The beaker’s secondary decoration on the side opposite the monogram consists of a scene with three Chinese men and a container of lobsters. The central figure holds up a rod from which three tied lobsters are suspended, and the two figures that are seated try unsuccessfully to capture the lobsters that are escaping from the oval container. The relatively simple and straightforward composition reflects many of the qualities of the chinoiserie style introduced by the German painter Johann Gregorius Horoldt (1696–1775) around 1723, which would dominate the factory’s decoration throughout the 1720s and into the early 1730s. In the chinoiserie scenes originated by Horoldt, the figures and landscapes evoke a fantasy vision of the Far East in which all the compositional elements are imbued with an exoticism that had little to do with real life and customs yet resonated with European tastes and expectations. Horoldt’s talent lay not only in his considerable painterly skills but also in his ability to deftly create an imagined, romanticized world through gesture, silhouette, and pattern. In addition, many of Horoldt’s compositions, and those created under his influence, incorporate a sense of whimsy and humor that enhance the exotic character of the subject matter. In this instance, the escaping lobsters along with those tied on the rod with decorative bows provide the element of playfulness, which is a hallmark of many of Horoldt’s chinoiserie scenes.

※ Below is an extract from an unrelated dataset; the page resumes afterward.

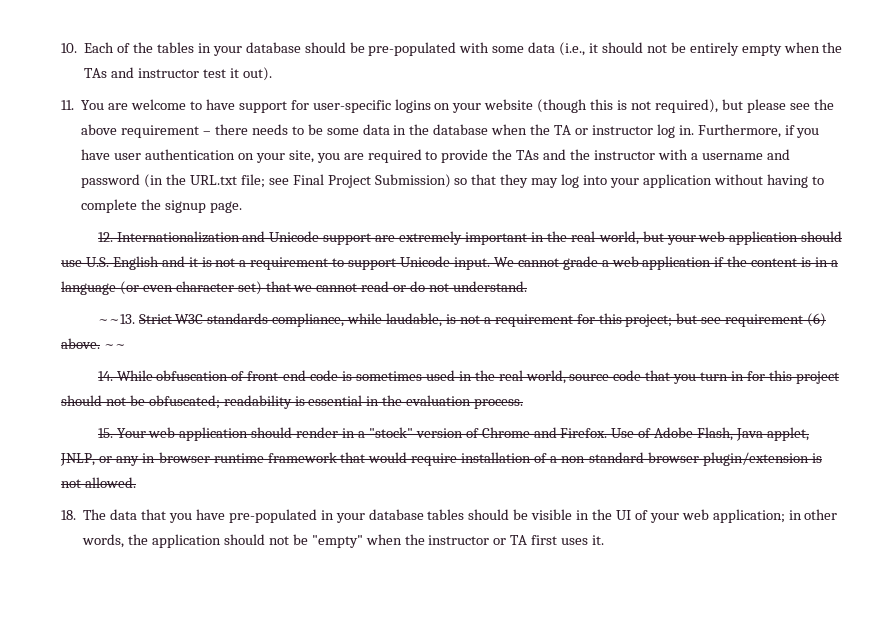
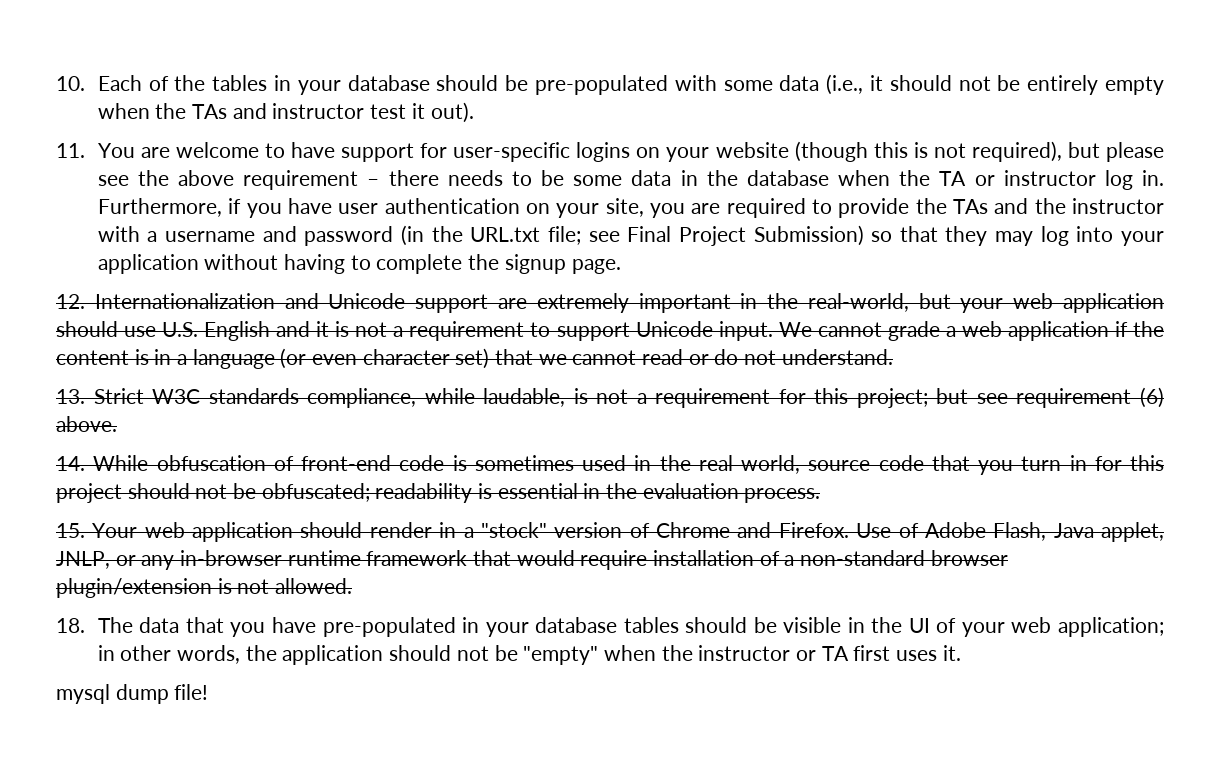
[97,314,135,324] ~~13. -> [56,389,85,404] 13.
[103,344,126,349] ~~ -> (117, 424) none
(605, 540) none -> [56,684,209,704] // mysql dump file!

While he is credited with introducing and promulgating the chinoiserie decoration that is closely identified with Meissen’s production during these decades, it is very difficult to attribute specific works to Horoldt’s hand with any certainty. In the case of the tea and coffee service with the arms of Victor Amadeus II, however, documentary evidence indicates that Horoldt himself was responsible for the decoration, making it one of the few instances in which his authorship is secure. When the service was delivered from Meissen to Dresden in March 1725, a document declares that it was “made by the court painter Herr Horoldt,”[5] and thus, the service provides a touchstone by which other chinoiserie scenes on Meissen porcelain from the mid-1720s can be assessed.
This beaker and saucer originally belonged to a service that included six tea bowls with saucers, a teapot, a sugar box, a waste bowl (for used tea leaves), and six chocolate beakers with saucers.[6] Despite the substantial number of pieces composing the service, very few are known to have survived. A beaker and saucer similar to the Museum’s examples are in the Museo Civico d’Arte Antica, Turin;[7] a sugar box is in the Bayerisches Nationalmuseum, Munich;[8] and two saucers are known, one in the Arnhold Collection, New York,[9] the other in the Palazzo Pitti, Florence.[10]
Footnotes
1 Cassidy-Geiger 2007b, pp. 209–12.
2 Ibid., pp. 209–10.
3 Ibid., p. 211.
4 It is likely that the first tea service to be decorated with armorials shows the combined coats of arms of the Electorate of Hanover and the Electorate of the Palatine; see Meissener Porzellan 1999, vol. 2, pp. 470–71, no. 301, and a beaker and saucer in the British Museum (1931,0318.5.CR).
5 Berling 1911a, p. 174, n. 138; Berling 1911b, p. 189, n. 138; Ulrich Pietsch in Pietsch and Banz 2010, p. 190, under no. 53.
6 Cassidy-Geiger 2007a, app., p. 330. While Meissen chocolate beakers were usually made with two handles at this period, the beakers for this service were produced without them.
7 Malle 1970, vol. 2, p. 309.
8 Pietsch in Pietsch and Banz 2010, p. 190, no. 53, ill. p. 191.
9 Cassidy-Geiger 2008, p. 326, no. 98.
10 T. H. Clarke 1982, p. 25, fig. 6.